Residential school ‘monster’ now lives in child-welfare system: senator

Sen. Murray Sinclair said there are more children in Canada’s child-welfare system today than there were at the height of residential schools

canadian politics

Sen. Murray Sinclair says if the child-welfare system existed in its current form when he was a boy, he would have been cut off from his family and cultural heritage.

The chairman of the Truth and Reconciliation Commission on residential schools and Manitoba’s first Indigenous judge was raised by his grandparents just outside Winnipeg.

“We would have been apprehended by the child-welfare system if it had been organized as it is today,” he told social workers, bureaucrats and academics at a national child welfare conference Friday.

He said his grandparents would have been deemed too old to have cared for him, had today’s rules applied. Their house didn’t have electricity or running water and was crowded.

“We sometimes didn’t have enough to eat. We barely had enough wood in the winter time to keep the place warm, but we managed,” he said.

“And we managed because of the strong-willed nature of my grandmother who insisted that everybody participate in the raising of those children, those little children who came into her life.”

Sinclair said there are more children in Canada’s child-welfare system today than there were at the height of residential schools, which housed Indigenous children forcibly taken from their communities in what the Truth and Reconciliation Commission said amounted to cultural genocide.

“The monster that was created in the residential schools moved into a new house,” Sinclair said. “And that monster now lives in the child- welfare system.”

Sinclair’s home province of Manitoba has the highest per-capita rate of children in care in the country. As of March 31, there were more than 10,300 kids in care — almost 90 per cent Indigenous.

Sinclair said some children may flourish in non-Indigenous foster families, but the vast majority have been failed because they have been cut off from their family traditions.

“They come out of it not knowing where they come from, where they’re going, why they’re here and who they are.”

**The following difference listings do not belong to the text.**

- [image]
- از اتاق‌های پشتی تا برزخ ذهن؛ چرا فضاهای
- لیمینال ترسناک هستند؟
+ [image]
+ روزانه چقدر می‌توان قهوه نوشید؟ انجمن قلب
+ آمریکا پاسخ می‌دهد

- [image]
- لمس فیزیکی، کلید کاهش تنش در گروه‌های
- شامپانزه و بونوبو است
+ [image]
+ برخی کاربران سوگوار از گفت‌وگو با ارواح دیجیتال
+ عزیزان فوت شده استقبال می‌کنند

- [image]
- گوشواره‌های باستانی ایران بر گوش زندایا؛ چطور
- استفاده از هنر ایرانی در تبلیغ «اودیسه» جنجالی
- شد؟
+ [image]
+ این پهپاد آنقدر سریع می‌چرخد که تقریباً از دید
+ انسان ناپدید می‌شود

Sinclair said most social workers want to do good, but must acknowledge they are working in a system that hurts Indigenous children.

“They have to … be willing to stick their necks out a bit and do what is the right thing within the rules they’re bound by, instead of defaulting to a view that is founded on principles of racism that go back 150 years,” he said in an interview.

Not enough has been done to recruit Indigenous people into decision-making roles and nearly two-thirds of the urban population have been ill-served by reserve-run child-welfare agencies, he added.

Monty Montgomery, a University of Regina social work professor with 25 years experience in Indigenous child welfare, said training and resources for First-Nations-run welfare organizations are slowly improving.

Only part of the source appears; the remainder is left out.